Applicants are assessed to determine both their job readiness and their marketability. The Center's staff works with employers to develop positions that capitalize on the education, life and work experience, skills and talents of each individual. This approach to job development is labor-intensive, yet practical. Consumers, like most other members of the work force, are much more likely to retain employment they find personally and professionally rewarding. Dead-end, minimum-wage jobs do not sufficiently increase the standard of living for consumers. Unemployment and poverty rates for people with mental illness are the highest of any group of disabled Americans. The goal of the ACE program is to help consumers out of poverty.
The Technical Assistance Project (TAP) focuses on helping potential employers create work environments and job requirements that are beneficial to both the employer and the consumer employee by assisting the employers with recruiting, hiring, retaining and integrating consumer staff. Institutional discrimination and societal stigma are formidable barriers to the efforts of consumers to be involved in all aspects of community life. Consumers undervalue their abilities to establish careers, while employers frequently do not believe that consumers can make significant contributions in the workplace. These attitudes culminate in the exclusion of consumers from the workplace, and large numbers of consumers living in poverty.

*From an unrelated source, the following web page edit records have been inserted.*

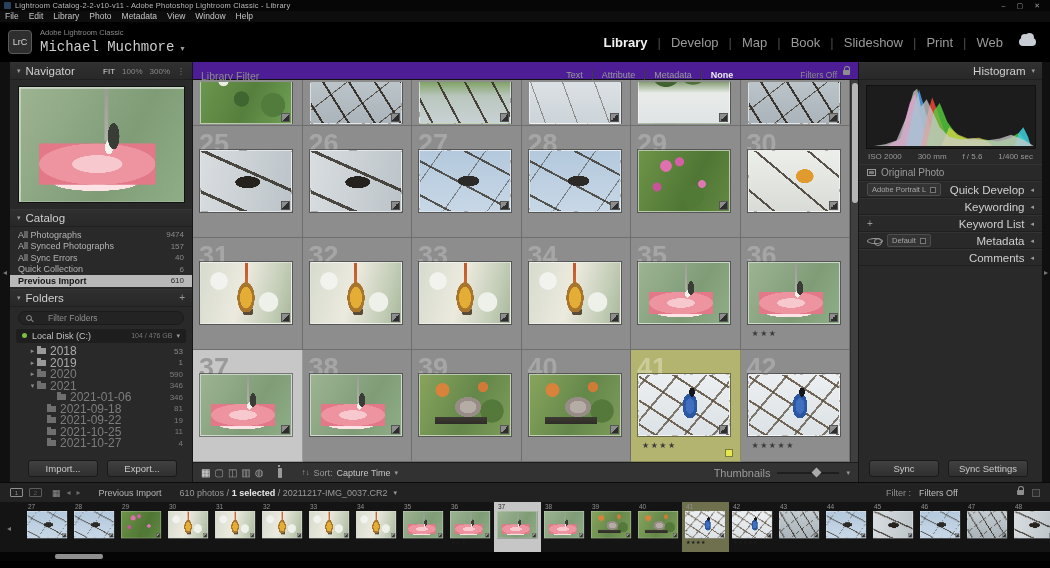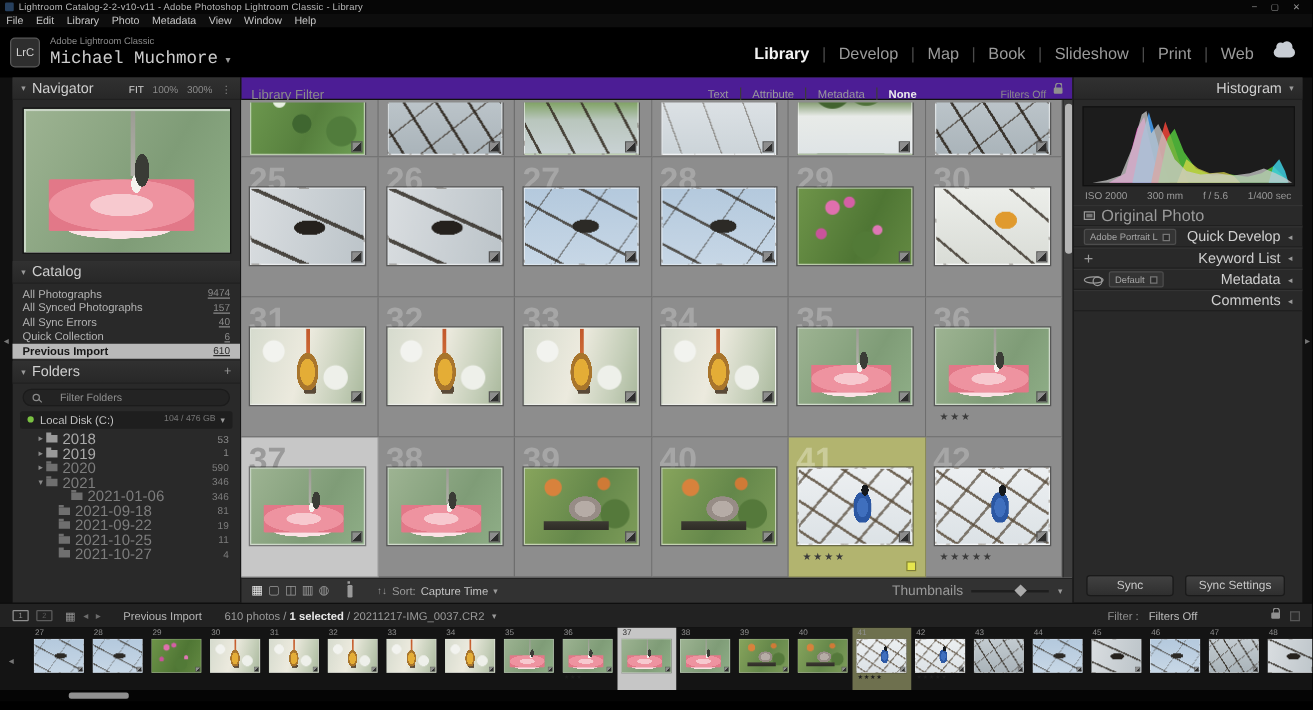"Original Photo" .prow .lbl { font-size: 13px -> 10px }
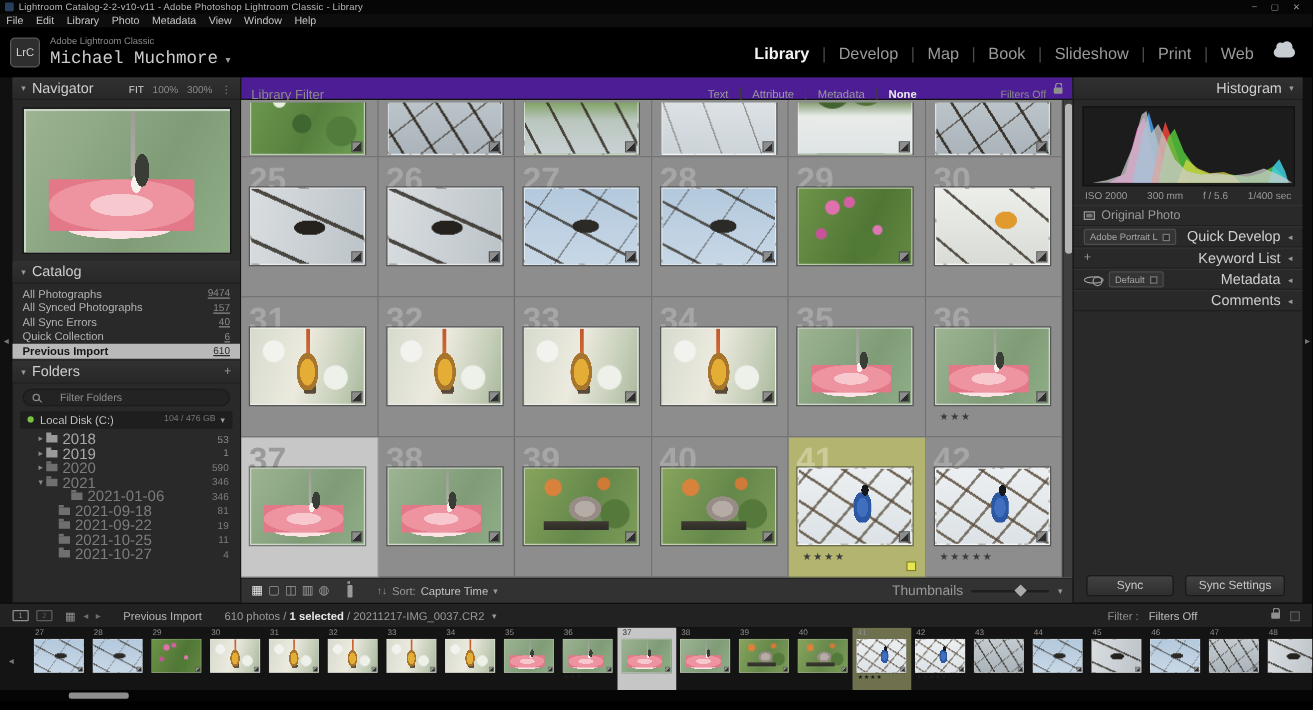"Keywording" div.prow { html: none -> <div> <span>Keywording</span> <span>◂</span> </div> }
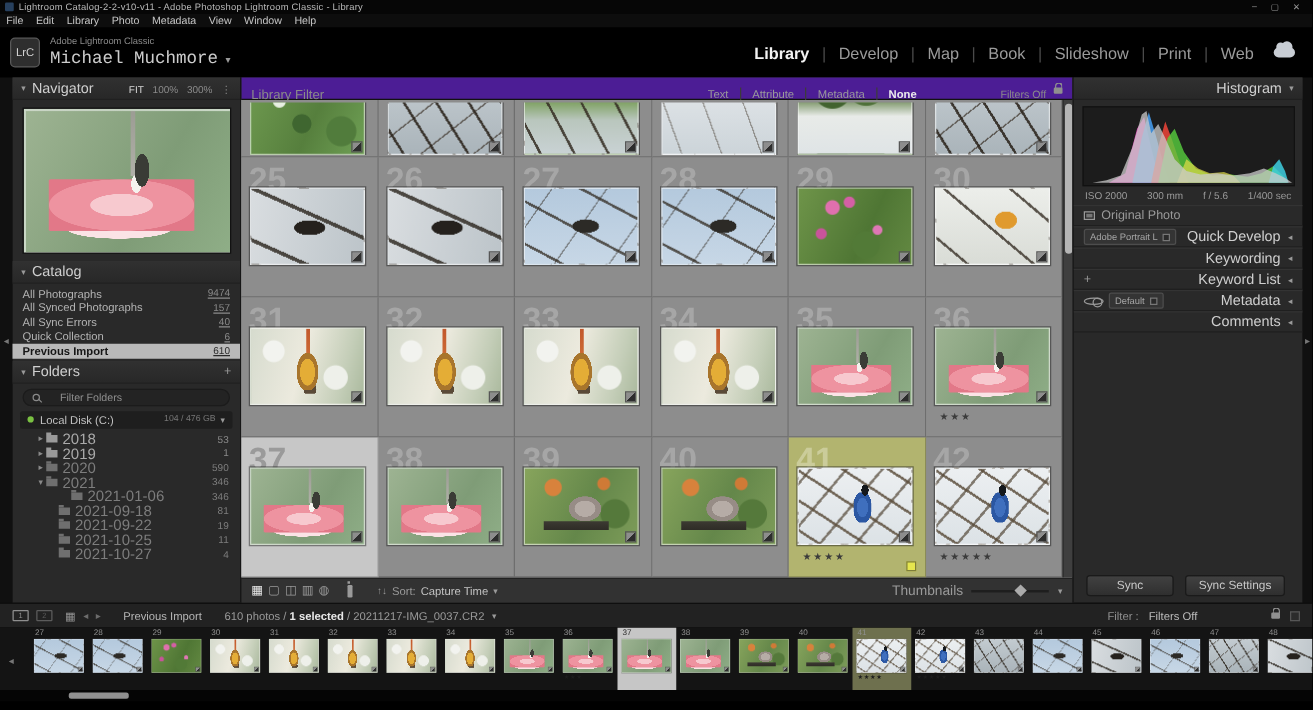"9474" .crow .cnt { text-decoration: underline -> none }
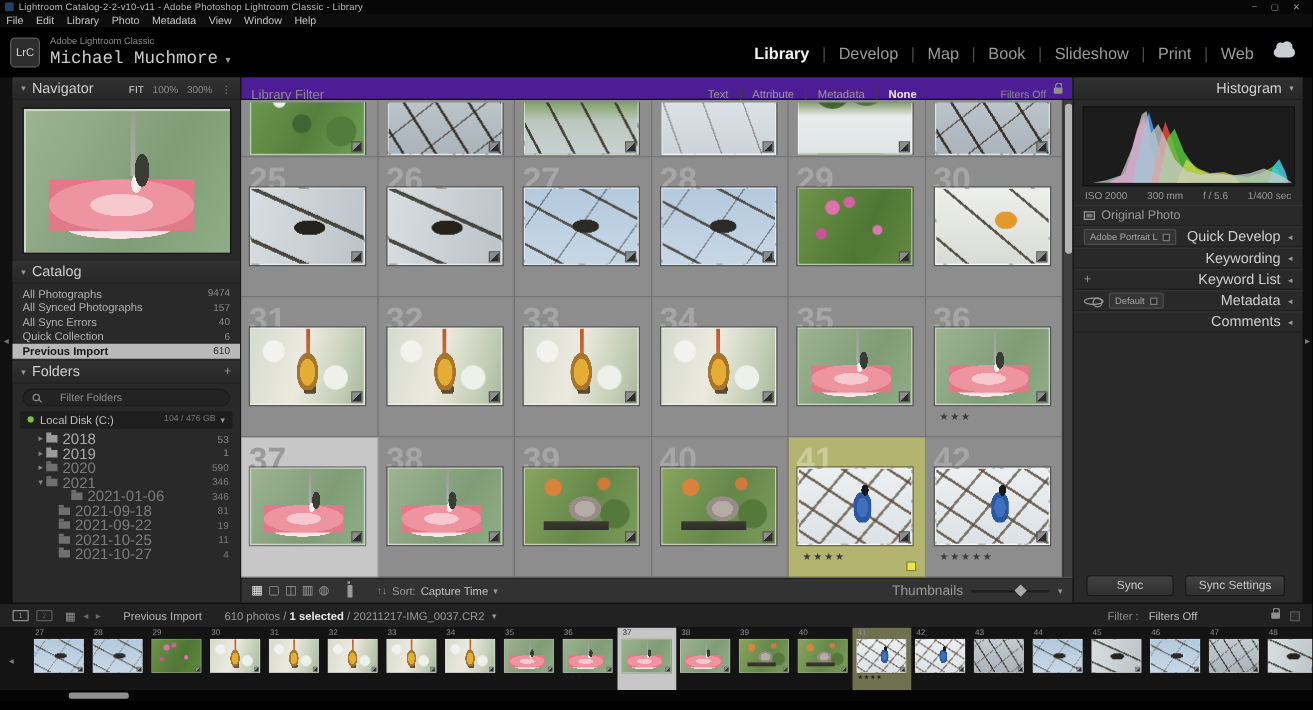"Import..." div.panelbtns { html: none -> <div> <div>Import...</div> <div>Export...</div> </div> }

In January, 2000, the HTH Peer Advocacy Center established a Forensic Peer Specialist Training Program. The Program is designed to facilitate the integration of mental health consumers with forensic backgrounds into community life. When developing the program they looked at the fact that more mental health consumers are housed and "treated" in state prisons and city jails than in hospitals. In New York City, the Rikers Island jail is the largest primary care provider for persons with mental illness. It is estimated that at any time, ten percent of the Rikers Island prison population-approximately 2,500 people-suffers from serious mental illness. Most of these individuals are released back into our communities but never become fully integrated, or reintegrated, back into community life. They are doomed to repeat an unending cycle of arrests and incarceration, unless steps are taken to break the cycle.
Unfortunately, the mental health community has largely ignored the needs of mentally ill people who have a history of incarceration. News reports of violent acts committed by the "deranged mentally ill" greatly stigmatizes the group, and tragically, there is little public will to provide them with the services they need to recover. The "lock them up and throw away the key" approach belies the reality that many former prisoners with psychiatric disabilities want to more fully participate in all aspects of community life.
The Forensic Program at the Center has three separate components, each of which provides service to mental health consumers who have been incarcerated. The first step is called Transitions, where forensic mental health consumers learn to use presentation skills designed to assist them in telling their "stories" about the treatment of people with mental illness in the criminal justice system. The purpose of this component is to facilitate systems change by identifying gaps in existing services. Upon completion, participants either move to Forensic Peer Specialist Training, or enroll in the Assisted Competitive Employment Program described above.
The Forensic Peer Specialist Training course encompasses skill building, training and job placement. Upon completion of the training, consumers go to work in human services organizations that provide services or supports to other mental health consumers.